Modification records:
<<<<

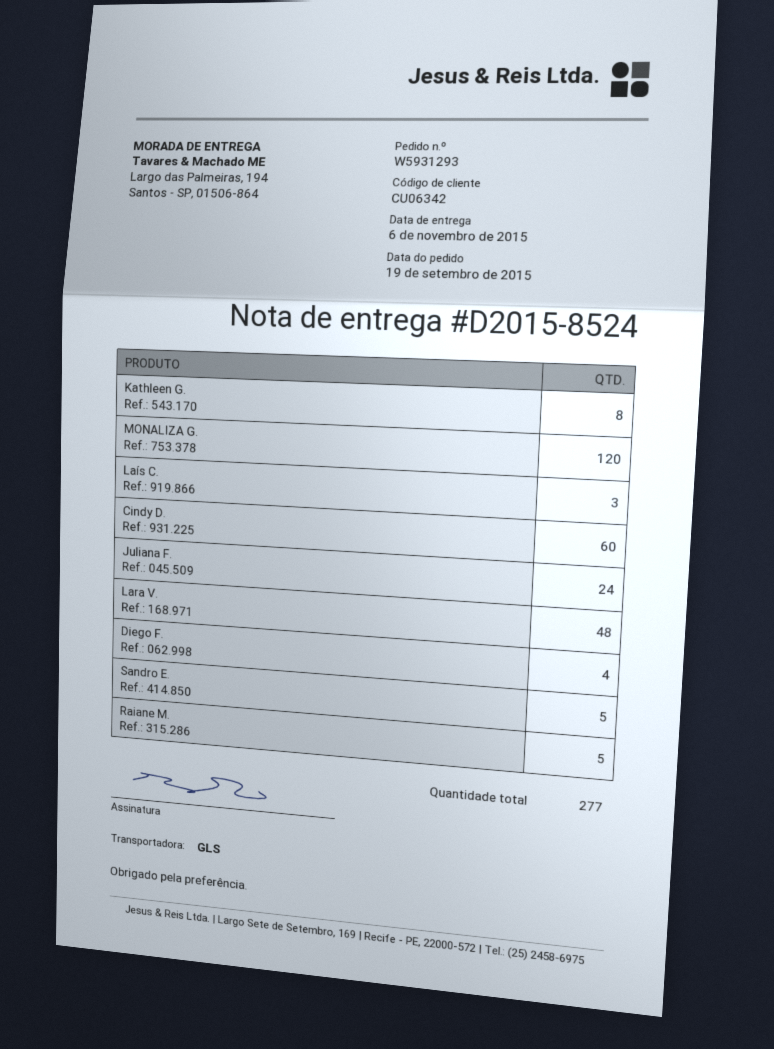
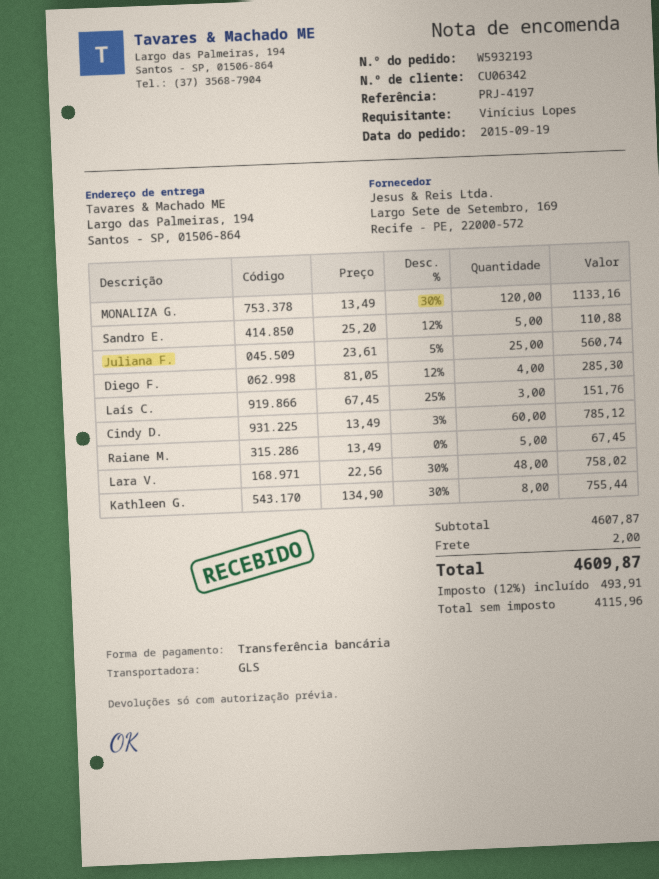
order number: W5931293 -> W5932193
Juliana F.: 24 -> 25

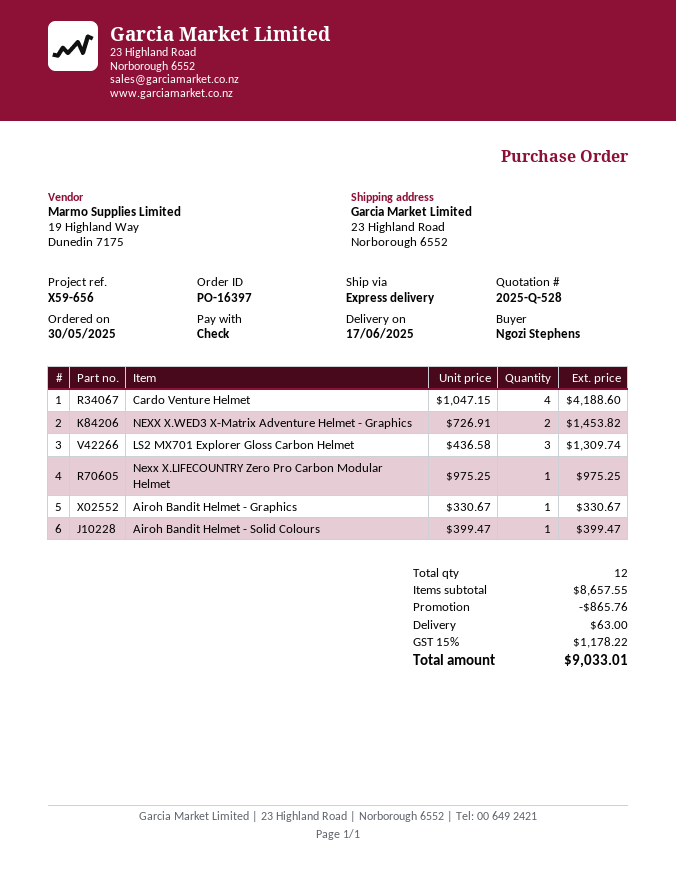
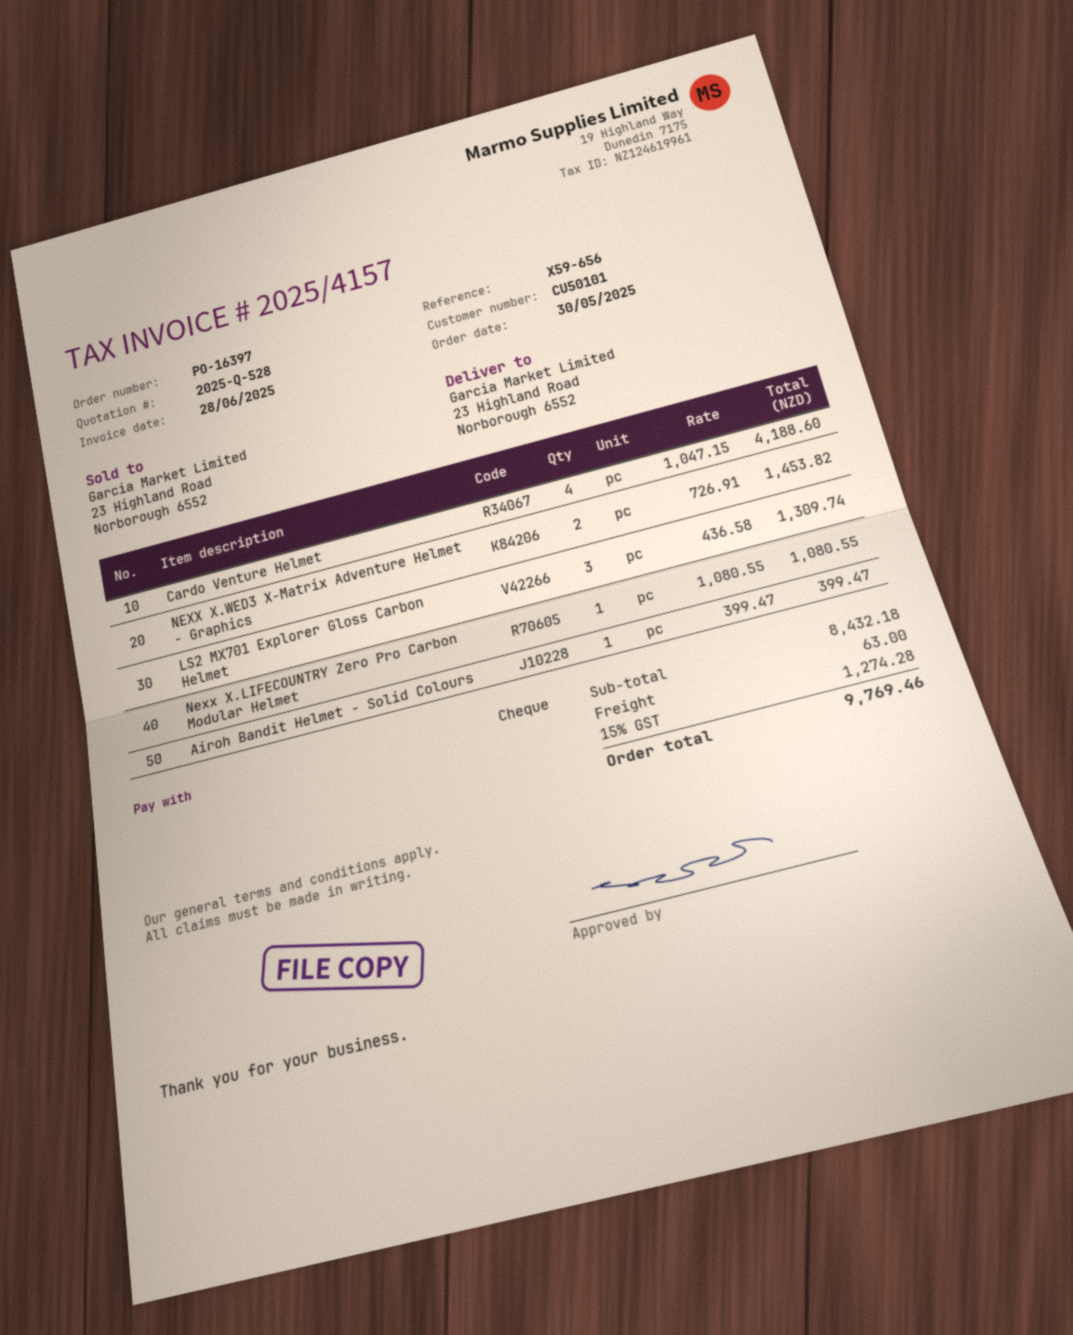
Nexx X.LIFECOUNTRY Zero Pro Carbon Modular Helmet: 1 x 975.25 = 975.25 -> 1 x 1080.55 = 1080.55
Airoh Bandit Helmet - Graphics: 1 x 330.67 = 330.67 -> none
subtotal: 8657.55 -> 8432.18
discount: 865.76 -> none
tax: 15% = 1178.22 -> 15% = 1274.28
total: 9033.01 -> 9769.46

>>>>

• THE PROBLEM: Omit the pictures and write out the remaining data exactly.

• WRITTEN REPLY:
order number: W5931293 -> W5932193
Juliana F.: 24 -> 25

Nexx X.LIFECOUNTRY Zero Pro Carbon Modular Helmet: 1 x 975.25 = 975.25 -> 1 x 1080.55 = 1080.55
Airoh Bandit Helmet - Graphics: 1 x 330.67 = 330.67 -> none
subtotal: 8657.55 -> 8432.18
discount: 865.76 -> none
tax: 15% = 1178.22 -> 15% = 1274.28
total: 9033.01 -> 9769.46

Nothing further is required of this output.